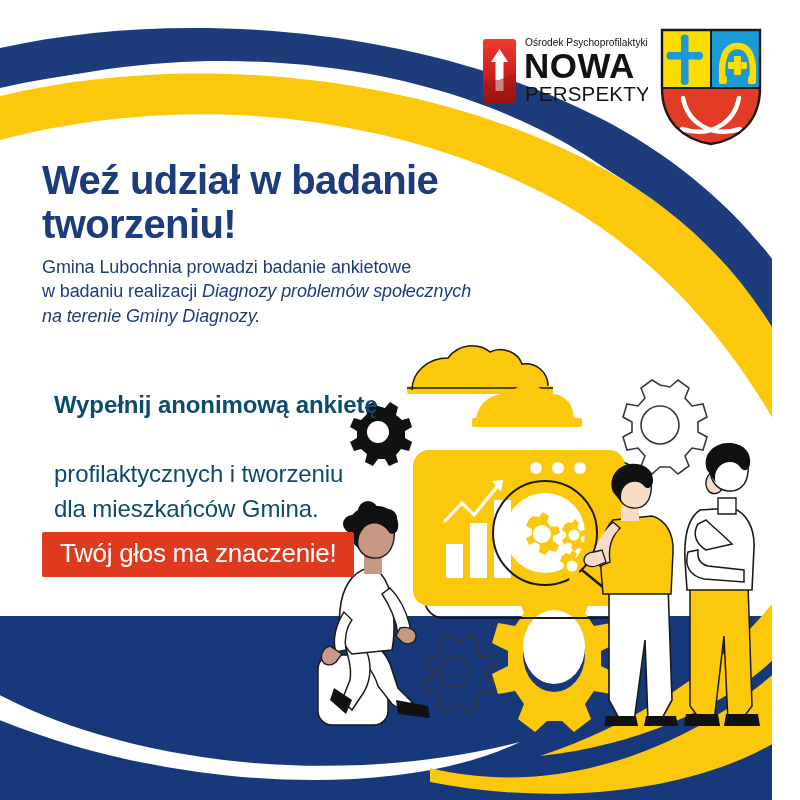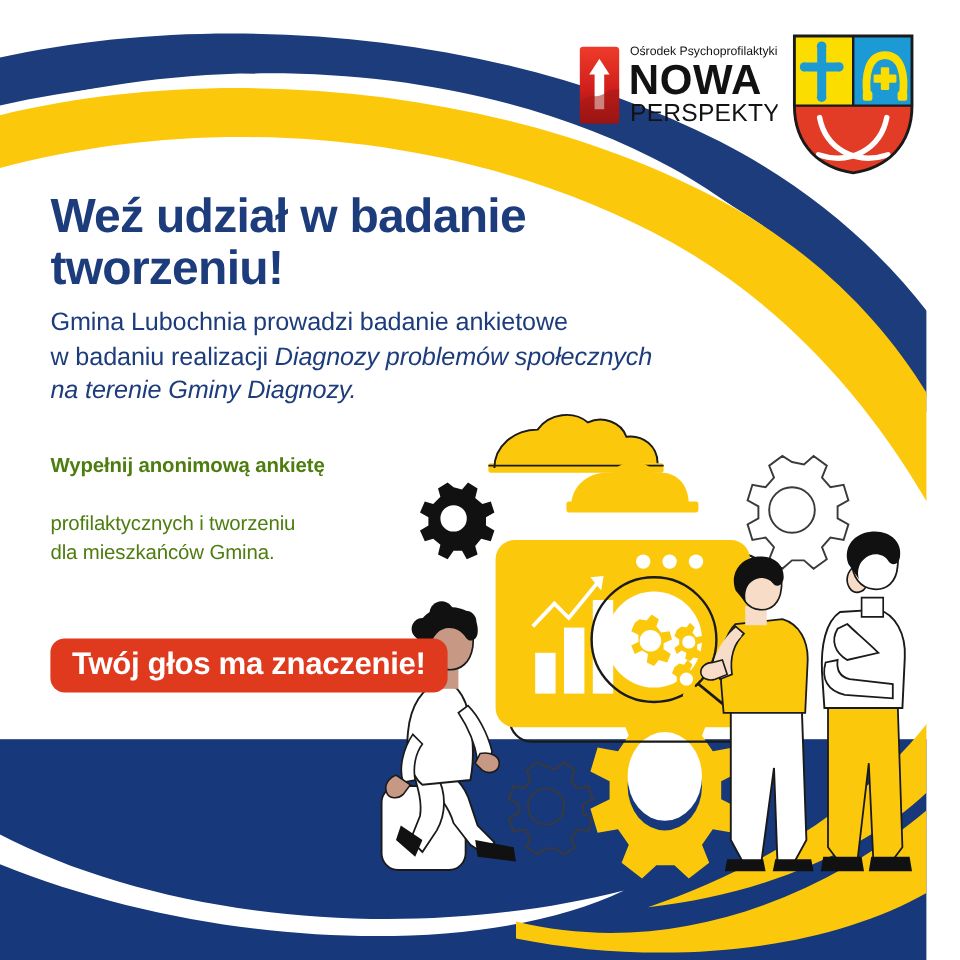--- a/index.html
+++ b/index.html
@@ -23,7 +23,7 @@
     color:#1d3c7c;letter-spacing:-0.6px;
   }
   .para{
-    margin:0;font-size:21px;line-height:1.36;color:#1d3c7c;
+    margin:0;font-size:18px;line-height:1.36;color:#1d3c7c;
     letter-spacing:-0.1px;
   }
   .para .it{font-style:italic;}

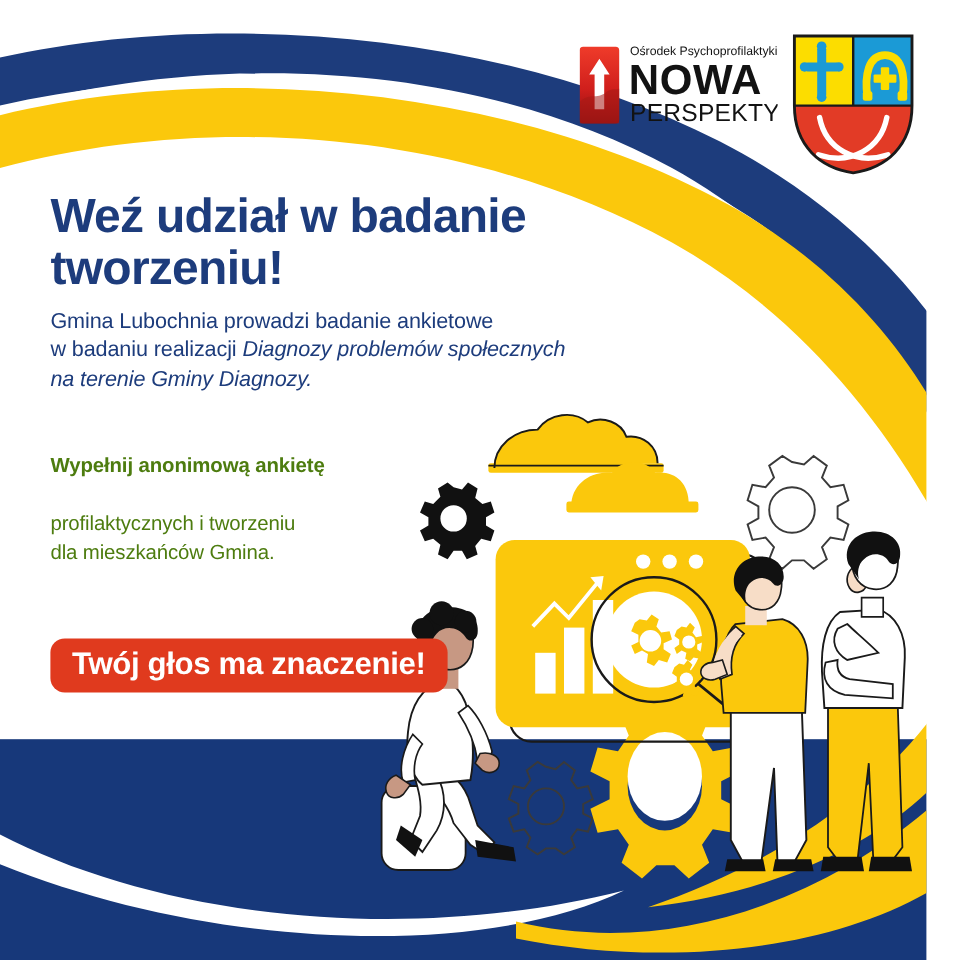--- a/index.html
+++ b/index.html
@@ -27,7 +27,7 @@
     letter-spacing:-0.1px;
   }
   .para .it{font-style:italic;}
-  .para2{margin:0;font-size:17px;line-height:1.44;color:#4d7c0f;letter-spacing:-0.1px;}
+  .para2{margin:12px;font-size:24px;line-height:1.44;color:#0c4a6e;letter-spacing:-0.1px;}
   .para2 .bold{font-weight:bold;}
   .badge{
     position:absolute;left:42px;top:532px;z-index:8;

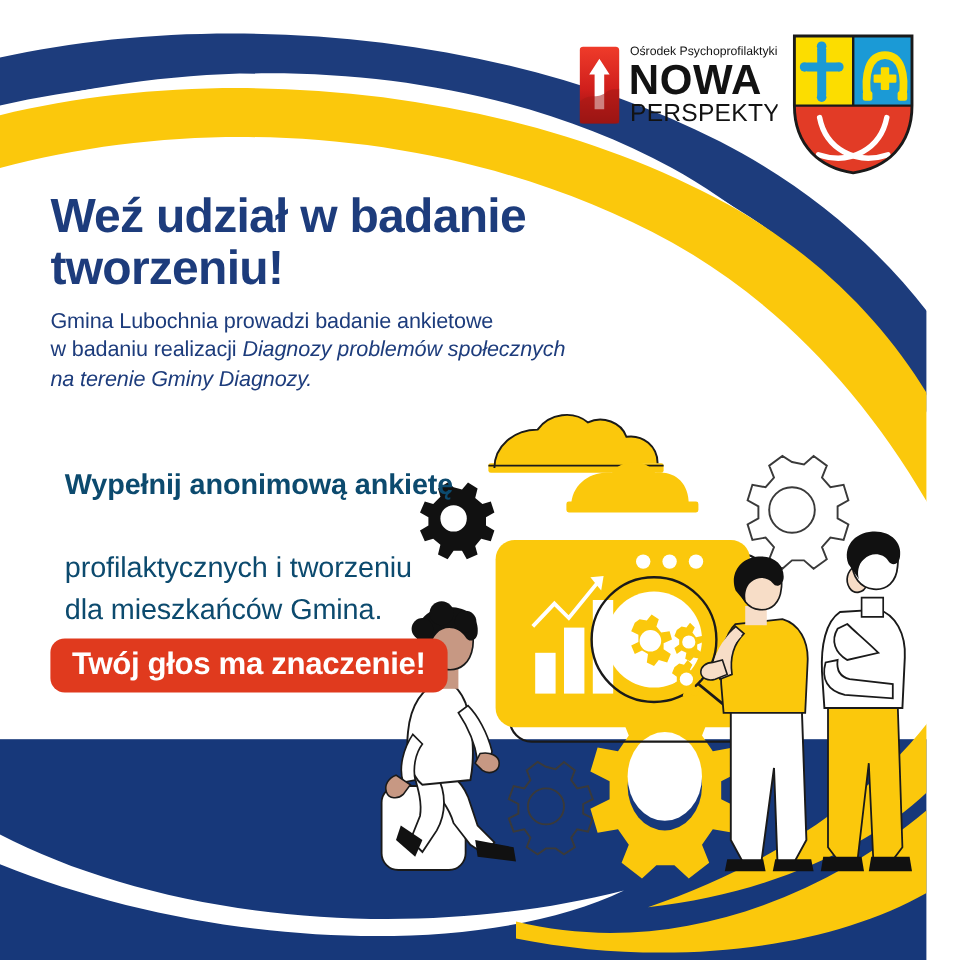--- a/index.html
+++ b/index.html
@@ -31,8 +31,8 @@
   .para2 .bold{font-weight:bold;}
   .badge{
     position:absolute;left:42px;top:532px;z-index:8;
-    background:#e03a1e;color:#ffffff;border-radius:12px;
-    padding:8px 18px 10px 18px;font-size:26px;font-weight:bold;
+    background:#e03a1e;color:#ffffff;border-radius:2px;
+    padding:8px 18px 10px 18px;font-size:26px;font-weight:normal;
     letter-spacing:-0.3px;line-height:1.05;display:inline-block;
   }
 </style>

Prompt: Each line in the data that holds the word "weight" must be copied.

Output:
   .para2 .bold{font-weight:bold;}
   .para2 .bold{font-weight:bold;}
-    padding:8px 18px 10px 18px;font-size:26px;font-weight:bold;
+    padding:8px 18px 10px 18px;font-size:26px;font-weight:normal;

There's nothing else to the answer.